Passover is a religious celebration occurring within Judaism that highlights the Biblical story where God aided the Israelites in leaving the shackles of slavery in Egypt. After this feat, God commanded the Israelites to always remember the 14th day of the month Nisan formerly known as Abib in the Jewish calendar. The term Passover refers to the time within the Bible when God sent forth a plague unto Egypt where each and every firstborn child was killed due to the plague. The children of the Israelites were spared as the Lord informed them that if they slaughtered a lamb or a goat and then painted the front doors of their home with a red X, that they would be spared. Their homes were spared and the devastation of the Egyptian families losing their firstborn children caused such despair and fear that the Israelites were eventually released.

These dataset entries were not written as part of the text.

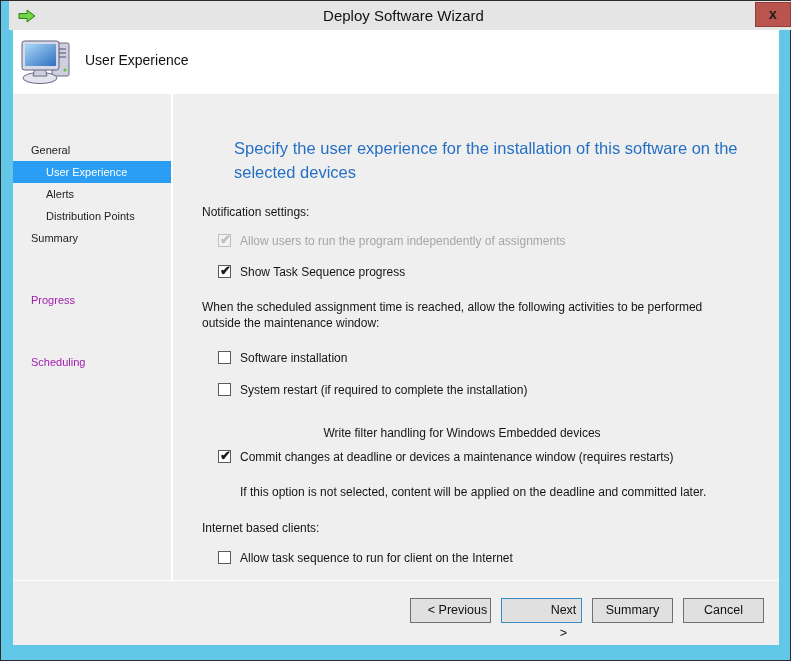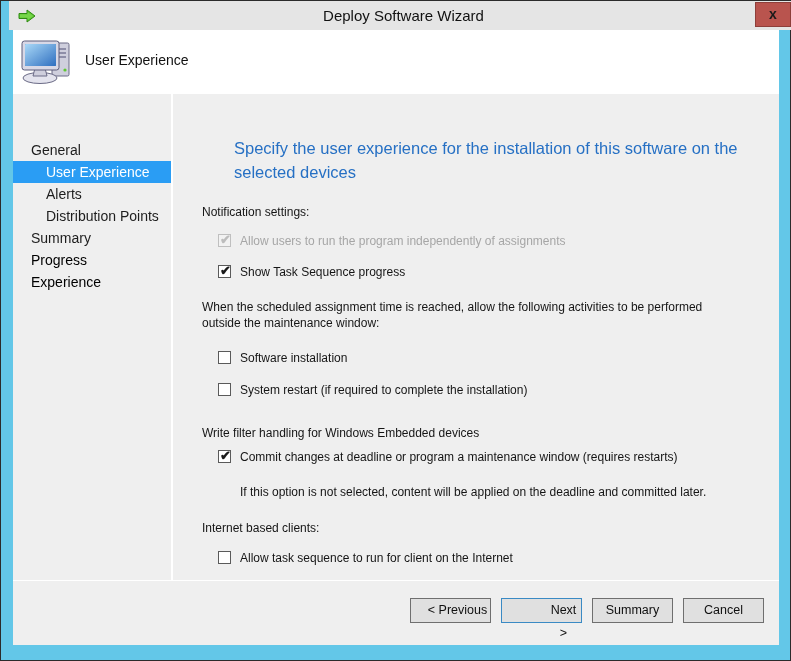--- a/index.html
+++ b/index.html
@@ -123,29 +123,29 @@
   }
   .sidebar-list {
     position: absolute;
     left: 0;
     top: 45px;
     width: 158px;
   }
   .sidebar-item {
     height: 22px;
     line-height: 22px;
-    font-size: 14px;
+    font-size: 11px;
     color: #1d1d1d;
     padding-left: 18px;
     box-sizing: border-box;
     white-space: nowrap;
     cursor: default;
   }
   .sidebar-item.indent { padding-left: 33px; }
-  .sidebar-item.disabled { color: #000000; }
+  .sidebar-item.disabled { color: #a21caf; margin-top: 40px; }
   .sidebar-item.selected {
     background: #2a9df4;
     color: #ffffff;
   }
 
   
   .content {
     position: absolute;
     left: 160px;
     top: 64px;
@@ -308,21 +308,21 @@
     </div>
 
     <div class="sidebar">
       <div class="sidebar-list">
         <div class="sidebar-item">General</div>
         <div class="sidebar-item indent selected">User Experience</div>
         <div class="sidebar-item indent">Alerts</div>
         <div class="sidebar-item indent">Distribution Points</div>
         <div class="sidebar-item">Summary</div>
         <div class="sidebar-item disabled">Progress</div>
-        <div class="sidebar-item disabled">Experience</div>
+        <div class="sidebar-item disabled">Scheduling</div>
       </div>
     </div>
     <div class="sidebar-divider"></div>
 
     <div class="content">
 
       <div class="content-heading">Specify the user experience for the installation of this software on the selected devices</div>
 
       <div class="body-area">
 
@@ -339,24 +339,24 @@
         <div class="section-label" style="left:29px; top:99px; width:510px;">When the scheduled assignment time is reached, allow the following activities to be performed outside the maintenance window:</div>
 
         <div class="cb-row" style="left:45px; top:151px;">
           <span class="cb-box unchecked"></span><span>Software installation</span>
         </div>
 
         <div class="cb-row" style="left:45px; top:183px;">
           <span class="cb-box unchecked"></span><span>System restart (if required to complete the installation)</span>
         </div>
 
-        <div class="section-label" style="left:29px; top:225px; width:520px;">Write filter handling for Windows Embedded devices</div>
+        <div class="section-label" style="left:29px; top:225px; width:520px;text-align:center;">Write filter handling for Windows Embedded devices</div>
 
         <div class="cb-row" style="left:45px; top:250px;">
-          <span class="cb-box"><span class="tick">✔</span></span><span>Commit changes at deadline or program a maintenance window (requires restarts)</span>
+          <span class="cb-box"><span class="tick">✔</span></span><span>Commit changes at deadline or devices a maintenance window (requires restarts)</span>
         </div>
 
         <div class="note-text" style="left:67px; top:285px;">If this option is not selected, content will be applied on the deadline and committed later.</div>
 
         <div class="section-label" style="left:29px; top:320px; width:520px;">Internet based clients:</div>
 
         <div class="cb-row" style="left:45px; top:351px;">
           <span class="cb-box unchecked"></span><span>Allow task sequence to run for client on the Internet</span>
         </div>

After this period, or rather during the years which the Bible actually refers to, Passover was observed in the following ways: namely a good old family get together with all of the trimmings, and a sacrifice. Don’t worry no humans were sacrificed, however a family would choose a specific goat or lamb from their herd on the 10th day of Nisan and then four days later they would sacrifice it in the name of Passover. On the very first Passover ever held, the Israelites used the blood from the goat to paint the frames of doors and walls, as well as using the animal as meat for the main meal of the day as well. In addition to the goat, it was customary to eat unleavened bread and bitter green vegetables for their all-important lunch of the day.
Interestingly enough, after eating the unleavened bread on Passover, the Israelites then went on to have the seven day festival of unleavened bread the very next day. This festival lasted for a whole week, and during this week not a single morsel of unleavened bread would be eaten at all. While not eating unleavened bread might not seem like a big deal, however considering this would have been a major source of calories during these times, it is fair to say that there would have been serious cravings for unleavened bread over those seven days. Many Jewish people take the opportunity to travel to the city of Jerusalem during Passover in order to fully commemorate the significance of the occasion.